In homework 2, we are required to modify the relevant system call in rv32emu to display the result and convert the output from numerical to ASCII format.
```scala
jal ra, pimo
addi a0, a0, 48
la t0, buffer
sb zero, 1(t0)
sb a0, 0(t0)
li a0, 1
la a1, buffer
li a2, 2
li a7, SYSWRITE
ecall # print result of pimo (which is in a0)
```
In homework3,
```scala
# sw result in mem
sw a0, 0(s3)
```
The subsequent steps outline the modifications I made to enable the code to run on the Single Cycle CPU.
- Put my code `main.S` into `/csrc` directory.
- Saves the output result at memory addresses `0x4, 0x8, 0xC, and 0x10`.
- Modify the `Makefile` to generate `main.asmbin`.
- After generating `main.asmbin`, move this file to the directory `src/main/resources`.
- Add a corresponding test named `Hw2Test` in the `CPUTest.scala` file.
### Test my RISC-V assembly
To test my RISC-V assembly code, I've added a test named Hw2Test to CPUTest.scala.

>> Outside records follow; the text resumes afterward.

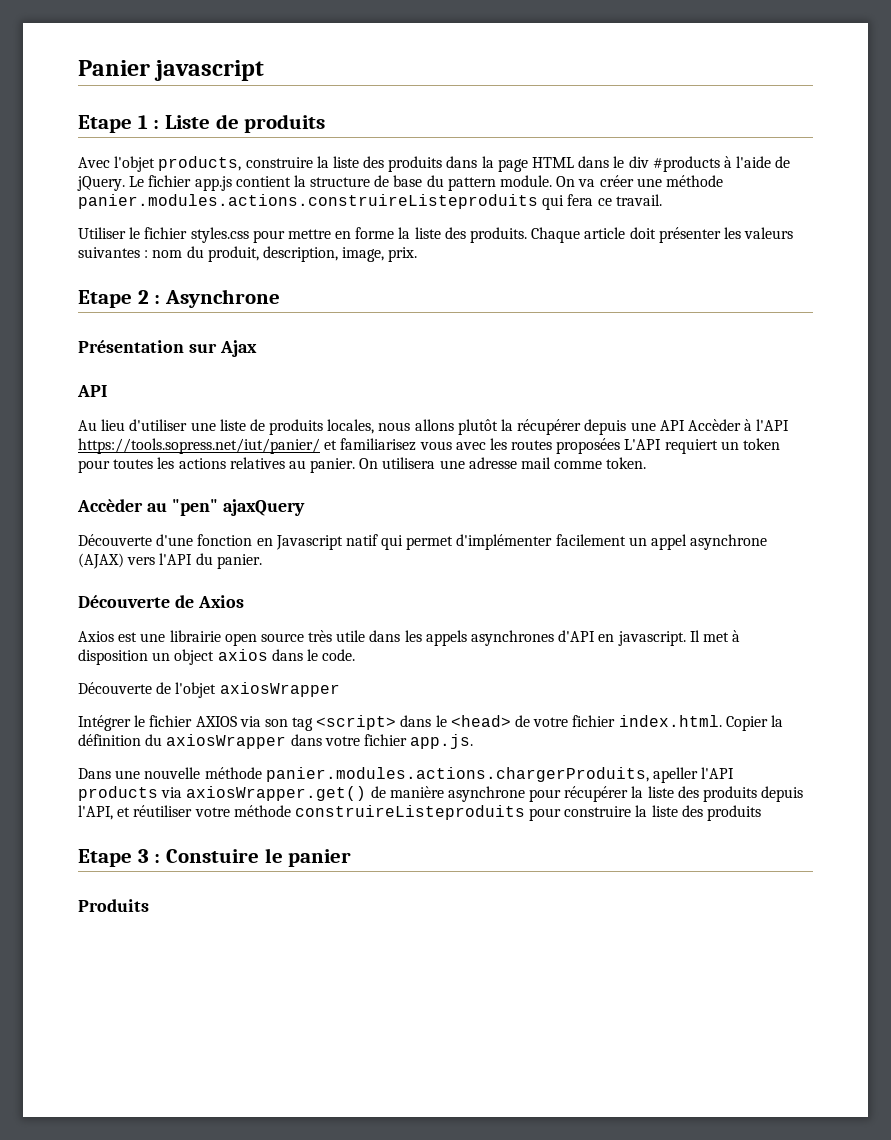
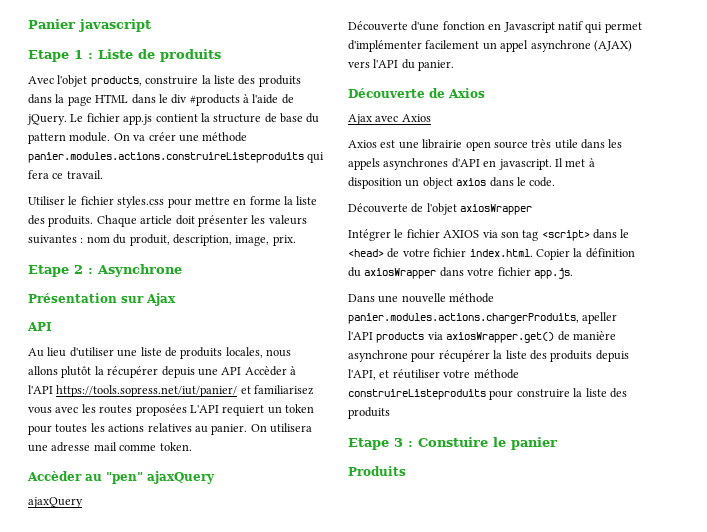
(305, 507) none -> [28,497,83,508] // ajaxQuery
(244, 601) none -> [348,114,431,125] // Ajax avec Axios

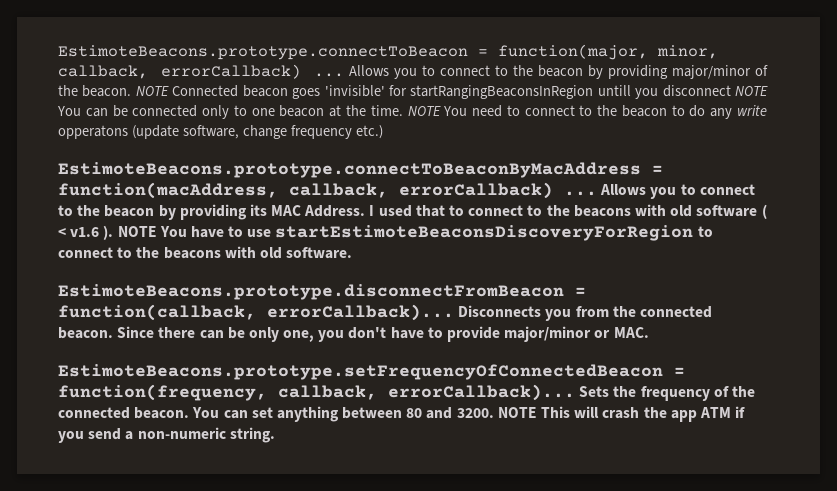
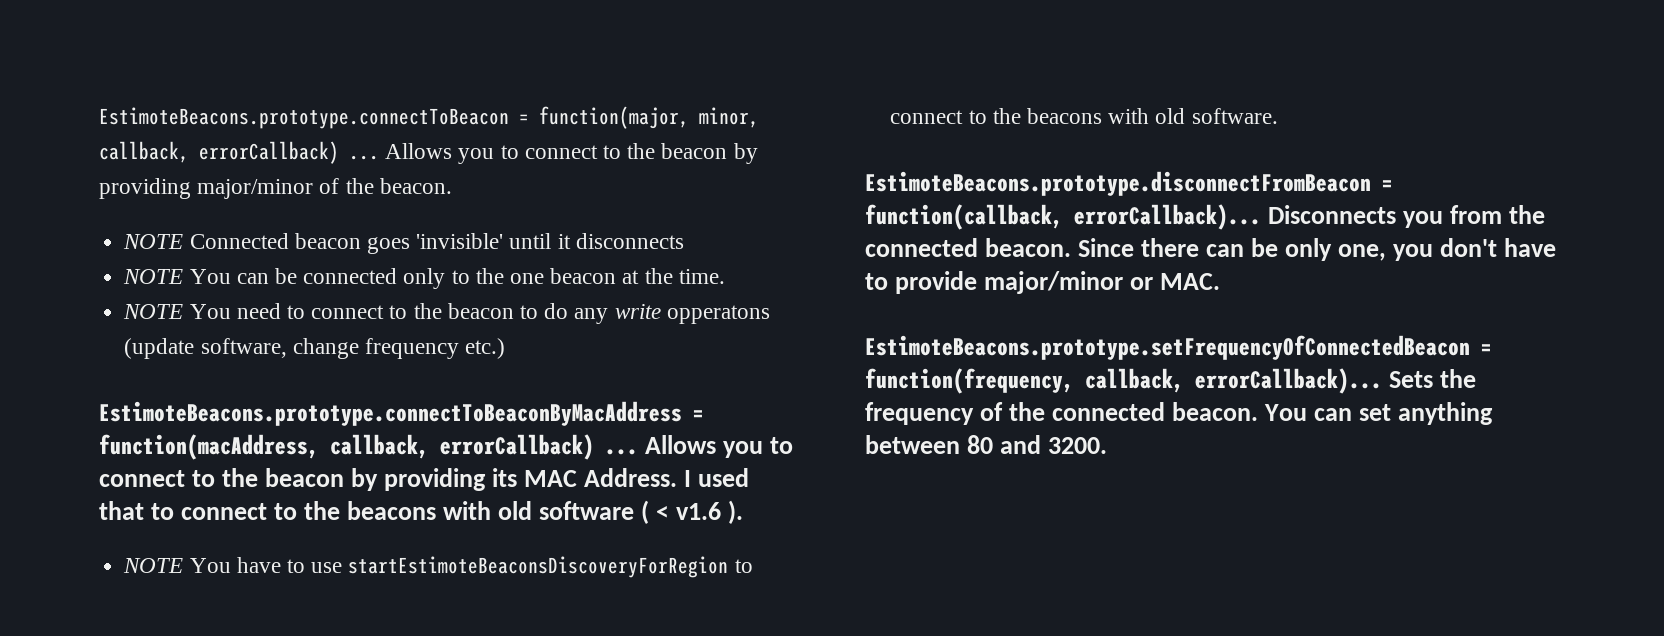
(132, 91) none -> (452, 186) //
[388,85,731,99] for startRangingBeaconsInRegion untill you disconnect -> [509,233,684,249] until it disconnects //
(247, 110) none -> [475,268,504,284] the
(403, 110) none -> (725, 276) //
(114, 232) none -> (744, 512) //
[497,406,746,422] [58,427,275,443] NOTE This will crash the app ATM if you send a non-numeric string. -> (1108, 445) none

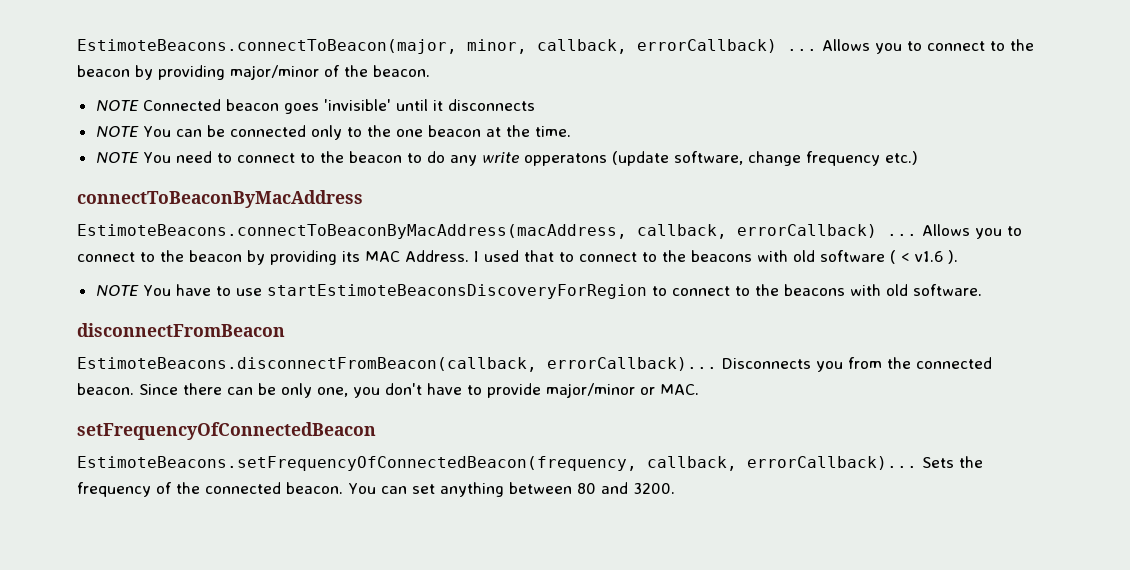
[99,106,689,129] EstimoteBeacons.prototype.connectToBeacon = function(major, -> [77,39,457,54] EstimoteBeacons.connectToBeacon(major,
[99,401,704,426] [99,434,319,460] EstimoteBeacons.prototype.connectToBeaconByMacAddress = function(macAddress, -> [77,190,363,208] [77,224,627,239] connectToBeaconByMacAddress // EstimoteBeacons.connectToBeaconByMacAddress(macAddress,
[865,171,1393,196] [865,204,1063,230] EstimoteBeacons.prototype.disconnectFromBeacon = function(callback, -> [77,323,285,337] [77,357,537,372] disconnectFromBeacon // EstimoteBeacons.disconnectFromBeacon(callback,
[865,335,1492,360] [865,368,1074,394] EstimoteBeacons.prototype.setFrequencyOfConnectedBeacon = function(frequency, -> [77,422,376,440] [77,456,637,471] setFrequencyOfConnectedBeacon // EstimoteBeacons.setFrequencyOfConnectedBeacon(frequency,

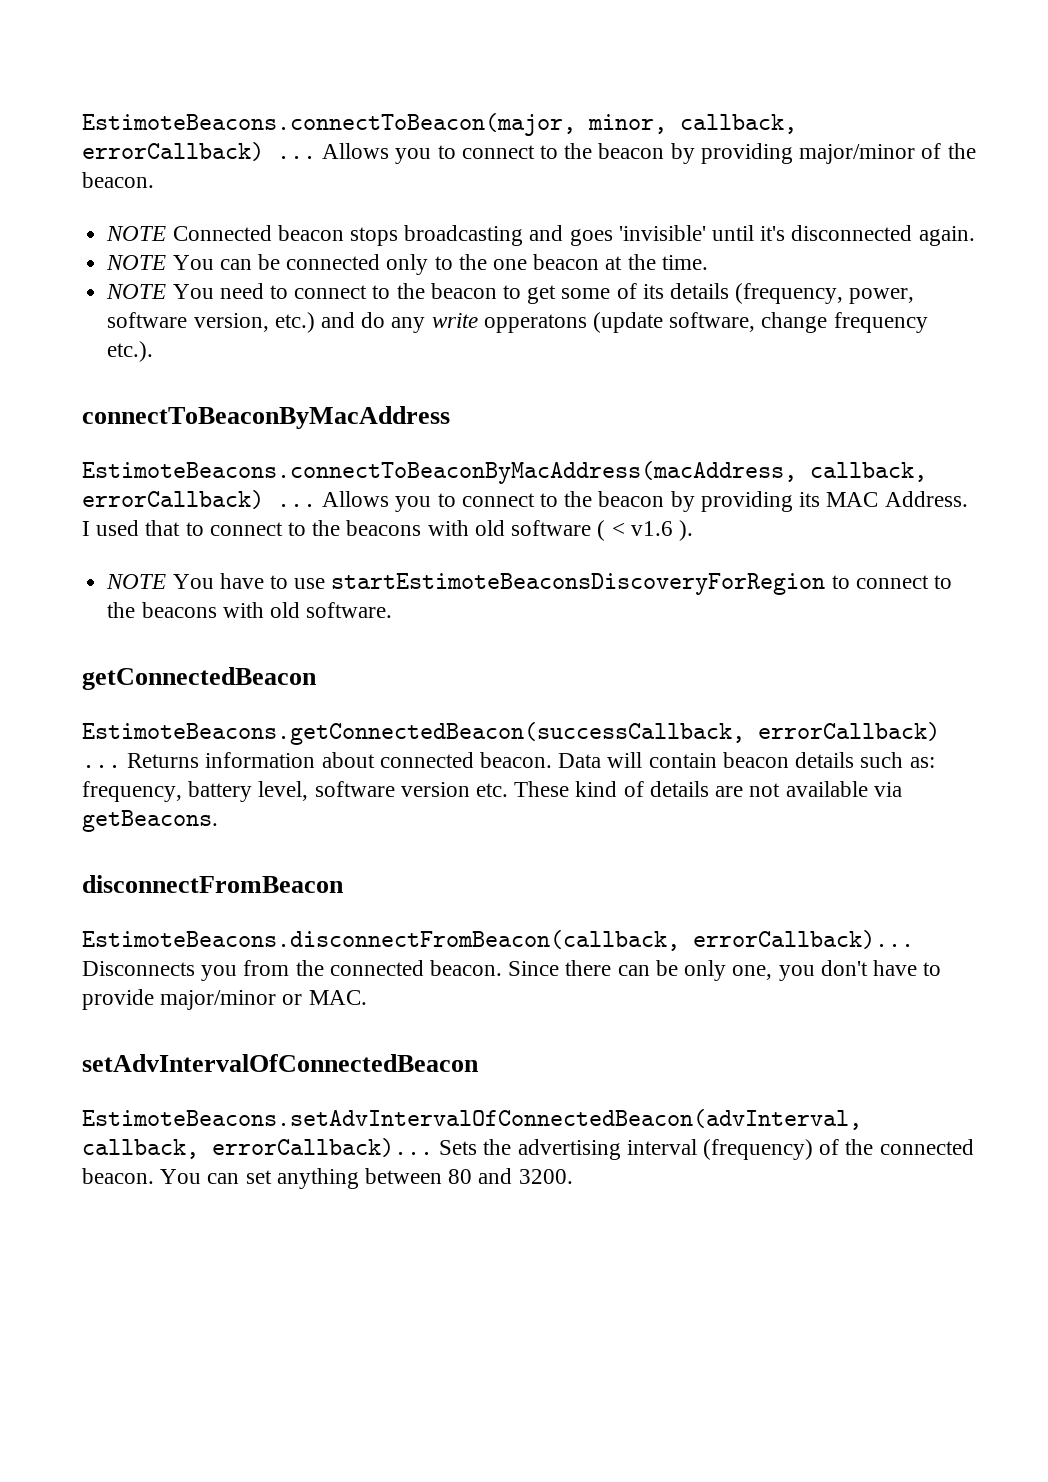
[283,99,535,114] goes 'invisible' until it disconnects -> [349,225,975,246] stops broadcasting and goes 'invisible' until it's disconnected again.
(422, 158) none -> [527,283,915,304] [107,312,355,333] get some of its details (frequency, power, software version, etc.) and
[884,151,918,165] etc.) -> [107,341,154,362] etc.).
(982, 290) none -> [82,667,317,690] [82,722,940,745] [82,752,935,768] [82,781,902,802] [82,810,218,832] // getConnectedBeacon // EstimoteBeacons.getConnectedBeacon(successCallback, errorCallback) ... Returns information about connected beacon. Data will contain beacon details such as: frequency, battery level, software version etc. These kind of details are not available via getBeacons.
[77,422,376,440] [77,456,637,471] setFrequencyOfConnectedBeacon // EstimoteBeacons.setFrequencyOfConnectedBeacon(frequency, -> [82,1054,479,1072] [82,1109,862,1130] setAdvIntervalOfConnectedBeacon // EstimoteBeacons.setAdvIntervalOfConnectedBeacon(advInterval,
[77,482,151,497] frequency -> [517,1139,814,1160] advertising interval (frequency)

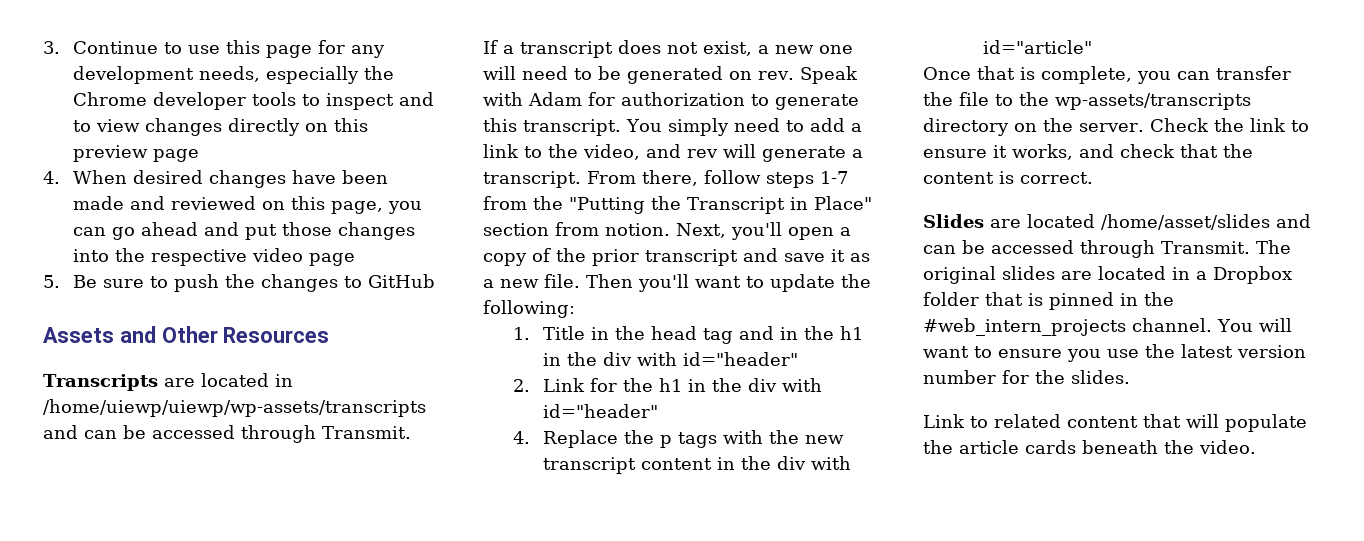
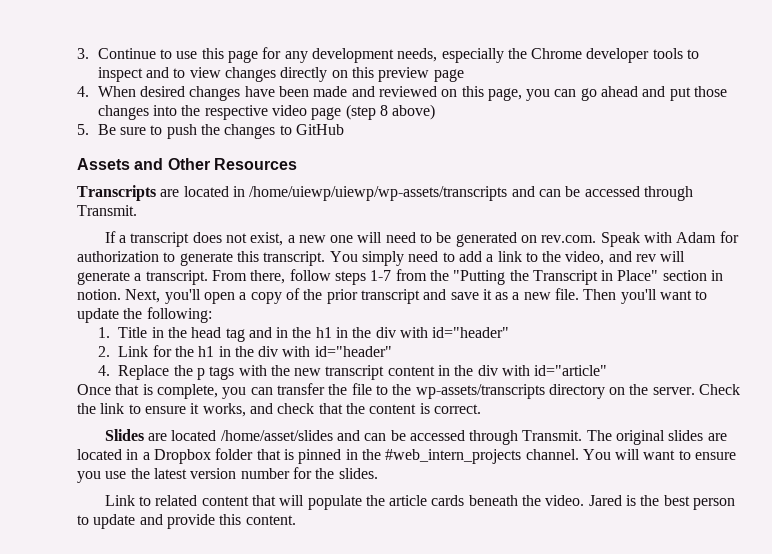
(356, 259) none -> [345,104,436,120] (step 8 above)
[758,71,794,80] rev. -> [541,235,597,243] rev.com.
[555,222,599,236] from -> [711,270,724,281] in
(1256, 447) none -> [588,495,736,510] [77,514,296,529] Jared is the best person to update and provide this content.

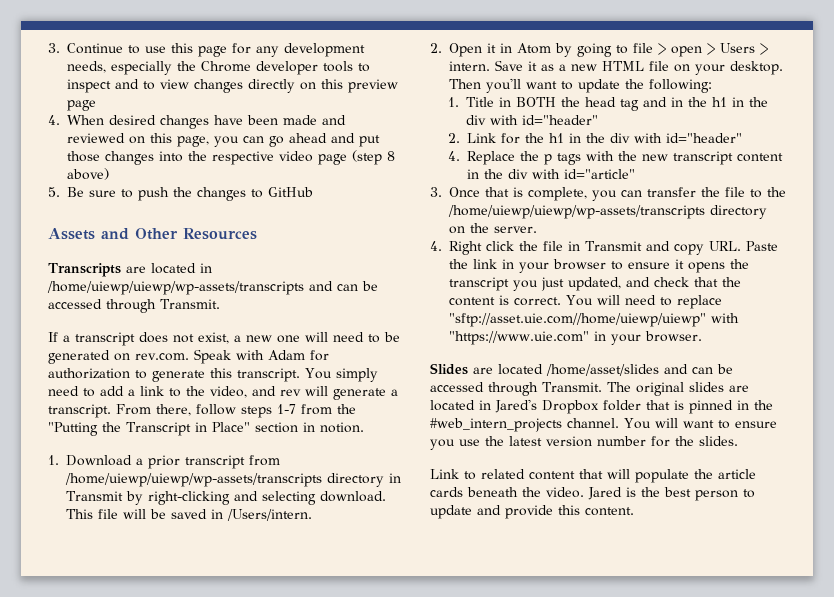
[125,288,580,304] Next, you'll open a copy of the prior transcript and save it as a new file. -> [48,455,281,469] [65,473,402,487] [66,491,387,505] [66,509,313,521] [430,43,768,57] [449,60,783,75] // 1. Download a prior transcript from /home/uiewp/uiewp/wp-assets/transcripts directory in Transmit by right-clicking and selecting download. This file will be saved in /Users/intern. // 2. Open it in Atom by going to file > open > Users > intern. Save it as a new HTML file on your desktop.
(164, 332) none -> [516,97,557,107] BOTH
(608, 370) none -> [430,187,442,197] 3.
[415,384,545,399] wp-assets/transcripts -> [448,205,705,219] /home/uiewp/uiewp/wp-assets/transcripts
[699,384,741,395] [77,403,246,417] Check the link to ensure it works, -> [430,241,778,255] [449,259,749,273] [449,277,621,291] // 4. Right click the file in Transmit and copy URL. Paste the link in your browser to ensure it opens the transcript you just updated,
(481, 409) none -> [566,295,722,309] [449,313,739,327] [449,331,702,345] You will need to replace "sftp://asset.uie.com//home/uiewp/uiewp" with "https://www.uie.com" in your browser.
[142,452,150,460] a -> [495,399,537,413] Jared's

Here, I verify the results at memory addresses `0x4, 0x8, 0xC, and 0x10`.
```scala
class Hw2Test extends AnyFlatSpec with ChiselScalatestTester {
behavior.of("Single Cycle CPU")
it should "Implementation of multiplication overflow prediction for unsigned integers using CLZ" in {
test(new TestTopModule("main.asmbin")).withAnnotations(TestAnnotations.annos) { c =>
for (i <- 1 to 10) {
c.clock.step(1000)
c.io.mem_debug_read_address.poke((i * 4).U) // Avoid timeout
}
// result should be 0 0 1 1
c.io.mem_debug_read_address.poke(4.U)
c.clock.step()
c.io.mem_debug_read_data.expect(0.U)
c.io.mem_debug_read_address.poke(8.U)
c.clock.step()
c.io.mem_debug_read_data.expect(0.U)
c.io.mem_debug_read_address.poke(12.U)
c.clock.step()
c.io.mem_debug_read_data.expect(1.U)
c.io.mem_debug_read_address.poke(16.U)
c.clock.step()
c.io.mem_debug_read_data.expect(1.U)
}
}
}
```
Run test:
```scala
sbt "testOnly riscv.singlecycle.Hw2Test"
```
Output:
```
[info] welcome to sbt 1.9.7 (OpenLogic Java 11.0.21)
[info] loading settings for project ca2023-lab3-build from plugins.sbt ..
[info] loading project definition from /home/jimmy/ca2023-lab3/project
[info] loading settings for project root from build.sbt ...
[info] set current project to mycpu (in build file:/home/jimmy/ca2023-lab3/)
[info] Hw2Test:
[info] Single Cycle CPU
[info] - should Implementation of multiplication overflow prediction for unsigned integers using CLZ
[info] Run completed in 29 seconds, 876 milliseconds.
[info] Total number of tests run: 1
[info] Suites: completed 1, aborted 0
[info] Tests: succeeded 1, failed 0, canceled 0, ignored 0, pending 0
[info] All tests passed.
[success] Total time: 35 s, completed Nov 25, 2023, 2:34:59 PM
```
### Using Verilator to Run the Assembly
```scala
./run-verilator.sh -instruction src/main/resources/main.asmbin -time 2000 -vcd dump01.vcd
```
Output:
```
-time 2000
-memory 1048576
-instruction src/main/resources/main.asmbin
[-------------------->] 100%
```
Use GTKWave to see wave
Case 1:

> prev cycle

> next cycle
- Instruction `0x024000EF` is equal to `jal ra, pimo`(jal x1, 36).
- PC is now `0x00001050`,and regs_write_source=`0b11`.So write back value ra = PC+4.
- 
- Target jump address is `0x1074`(Computed from ALU),and `if_jump_flag` is 1(Computed from Jump judge).
- So next cycle PC is set to `0x1074`.
Case 2:

- Instruction `0x00512023` is equal to `sw t0, 0(sp)`(sw x5, 0(x2)).
- `io_memory_write_enable` is 1,because it is a store word instruction.
- ALU.op1 is the address of sp, and ALU.op2 is the offset(immeditate).
- `im_mem_alu_result` is the target writing memory address.
- `regs_io_read_datas` is the value stored in $a0.
Case 3:

- Instruction `0x00512023` is equal to `li s3, 4`(addi x19, x0, 4).
- ALU.op1 is the value of x0, and ALU.op2 is the value of immediate.
- `ALU.mem_alu_result` is 0x4 and `wb_reg_write_source` is 0b00. So `regs_write_data` is set by `ALU.mem_alu_result`.
- Target register is 0x13(`$s3`),and `regs_io_write_enable` is 1. So $s3 will be set to 4.